# WHAT IS BEING ASKED
Every entry should be repeated exactly. Omit the pictures.

# RAW DATA
--------

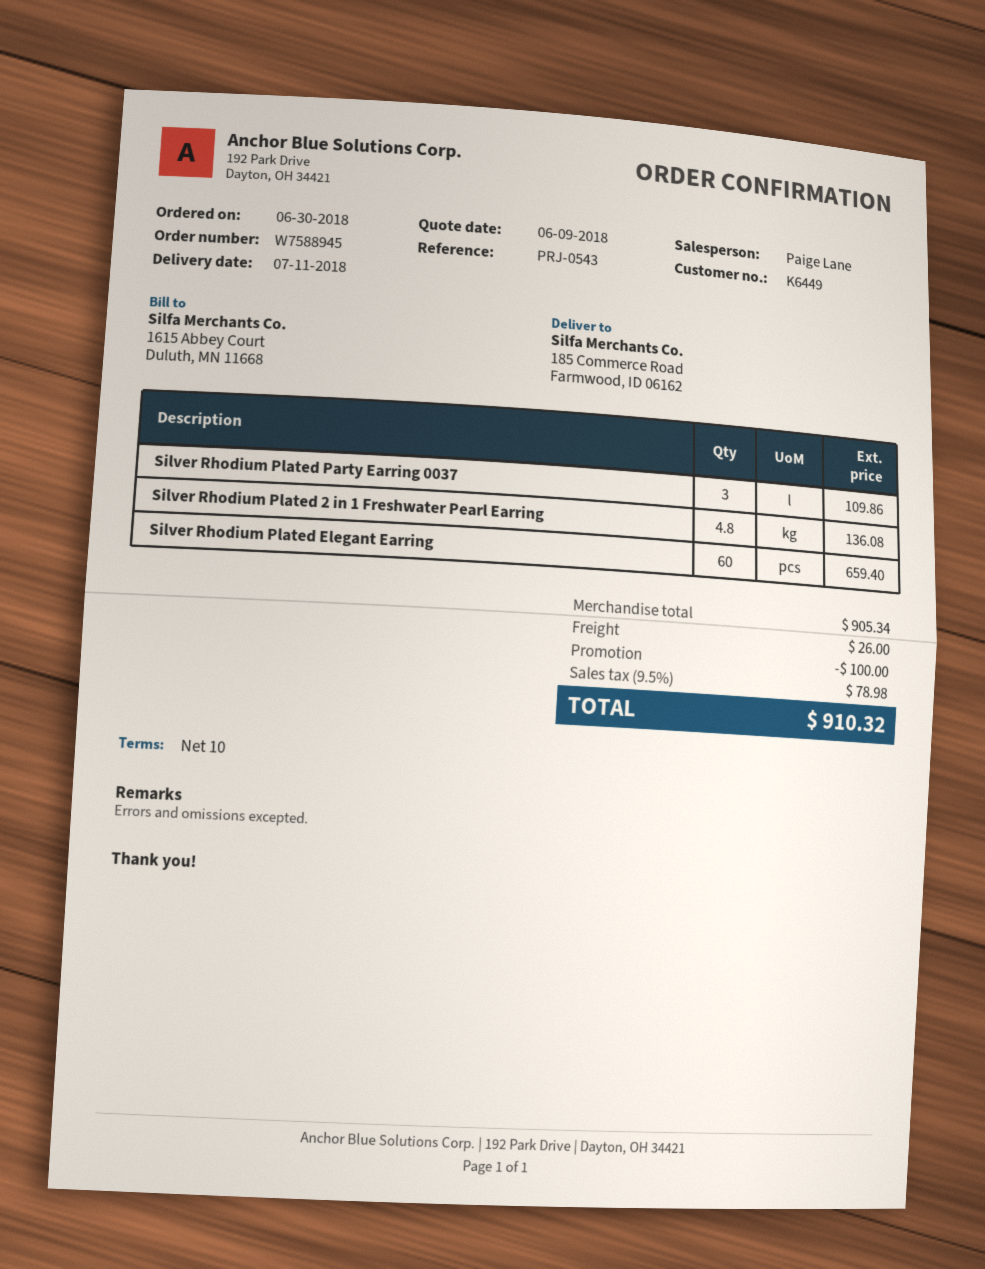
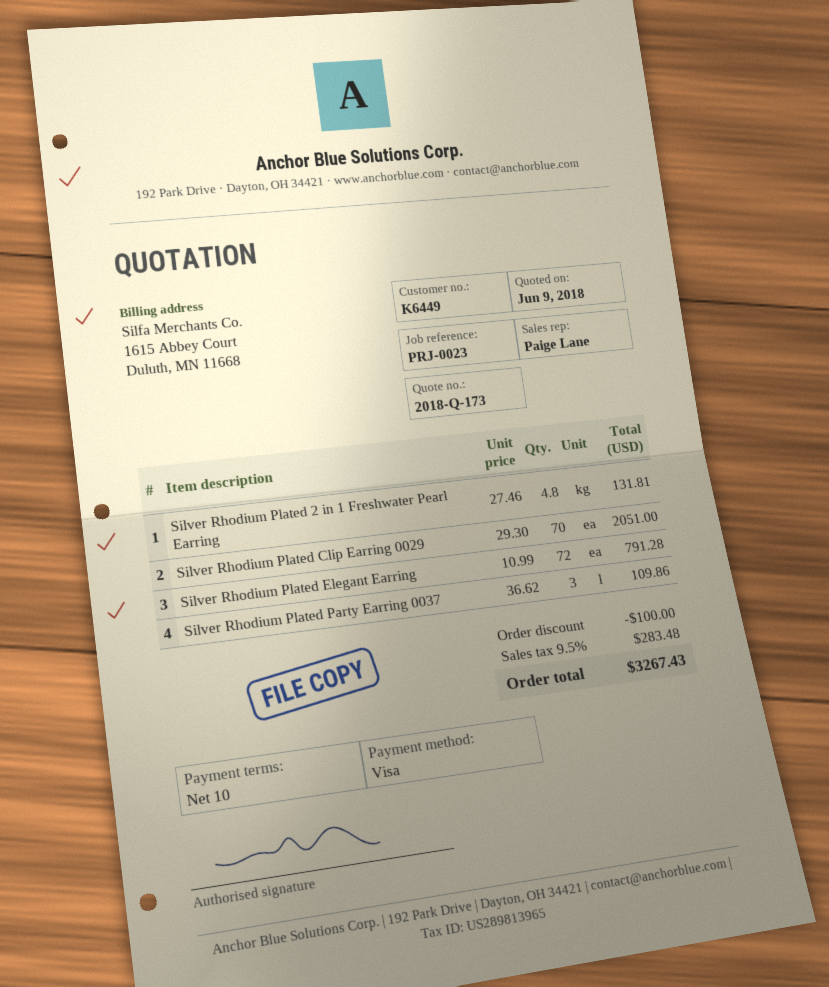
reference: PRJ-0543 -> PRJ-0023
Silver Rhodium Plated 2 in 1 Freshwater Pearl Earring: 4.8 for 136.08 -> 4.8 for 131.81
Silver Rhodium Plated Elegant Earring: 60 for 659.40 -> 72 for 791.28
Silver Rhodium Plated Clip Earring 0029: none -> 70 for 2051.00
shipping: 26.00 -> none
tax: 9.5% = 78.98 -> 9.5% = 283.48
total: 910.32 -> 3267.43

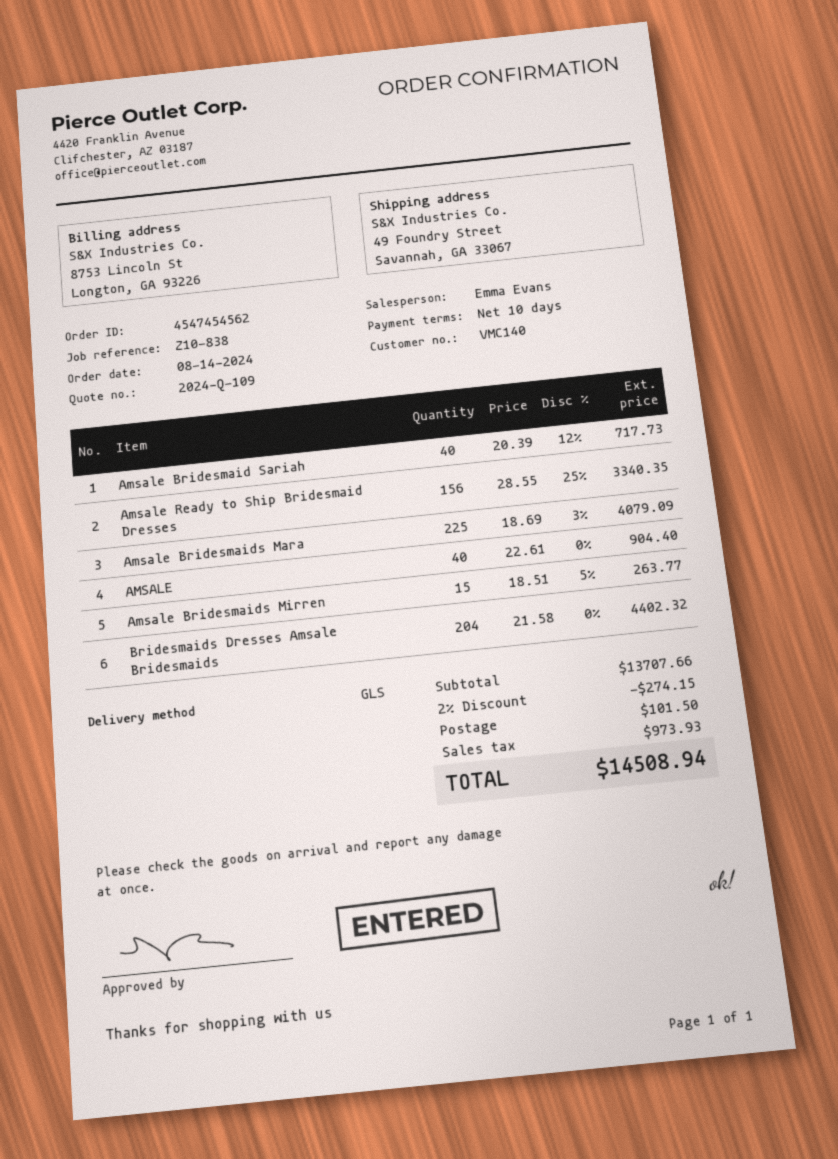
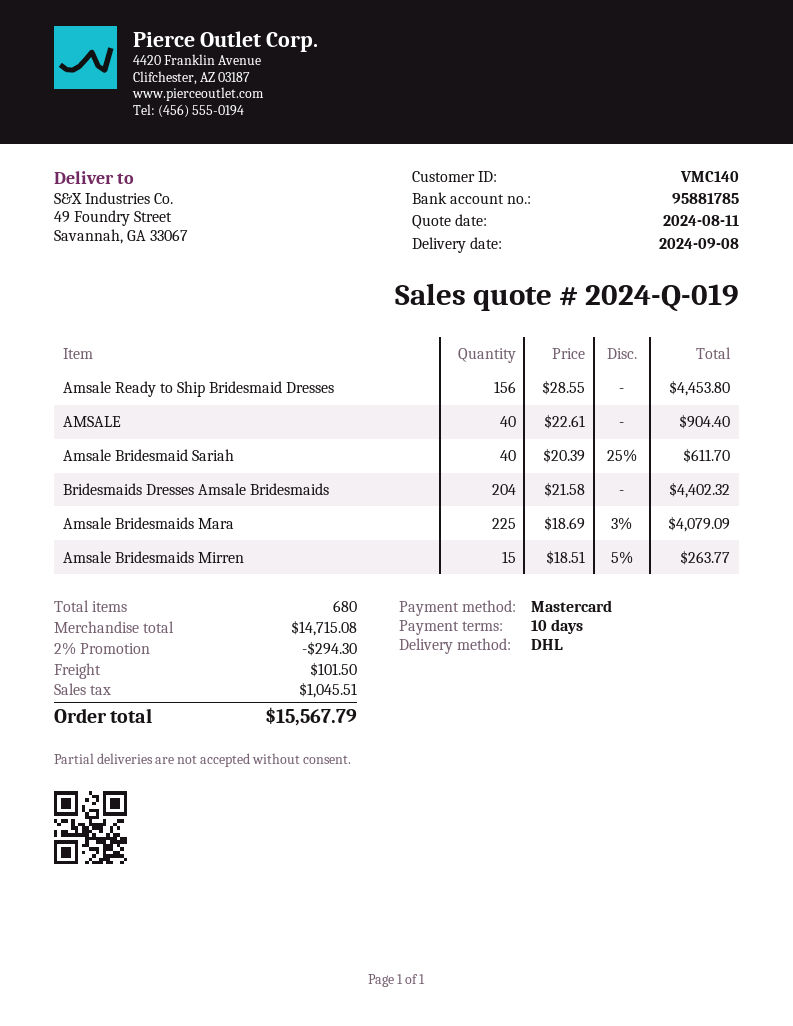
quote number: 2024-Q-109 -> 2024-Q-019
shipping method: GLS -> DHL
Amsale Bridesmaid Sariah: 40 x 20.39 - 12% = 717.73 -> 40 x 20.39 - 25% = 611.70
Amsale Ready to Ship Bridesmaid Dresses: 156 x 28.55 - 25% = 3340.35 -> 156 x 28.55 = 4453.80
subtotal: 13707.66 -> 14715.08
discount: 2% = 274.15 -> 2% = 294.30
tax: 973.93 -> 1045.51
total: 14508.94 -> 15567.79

--------

# EXERCISE ANSWER
reference: PRJ-0543 -> PRJ-0023
Silver Rhodium Plated 2 in 1 Freshwater Pearl Earring: 4.8 for 136.08 -> 4.8 for 131.81
Silver Rhodium Plated Elegant Earring: 60 for 659.40 -> 72 for 791.28
Silver Rhodium Plated Clip Earring 0029: none -> 70 for 2051.00
shipping: 26.00 -> none
tax: 9.5% = 78.98 -> 9.5% = 283.48
total: 910.32 -> 3267.43

quote number: 2024-Q-109 -> 2024-Q-019
shipping method: GLS -> DHL
Amsale Bridesmaid Sariah: 40 x 20.39 - 12% = 717.73 -> 40 x 20.39 - 25% = 611.70
Amsale Ready to Ship Bridesmaid Dresses: 156 x 28.55 - 25% = 3340.35 -> 156 x 28.55 = 4453.80
subtotal: 13707.66 -> 14715.08
discount: 2% = 274.15 -> 2% = 294.30
tax: 973.93 -> 1045.51
total: 14508.94 -> 15567.79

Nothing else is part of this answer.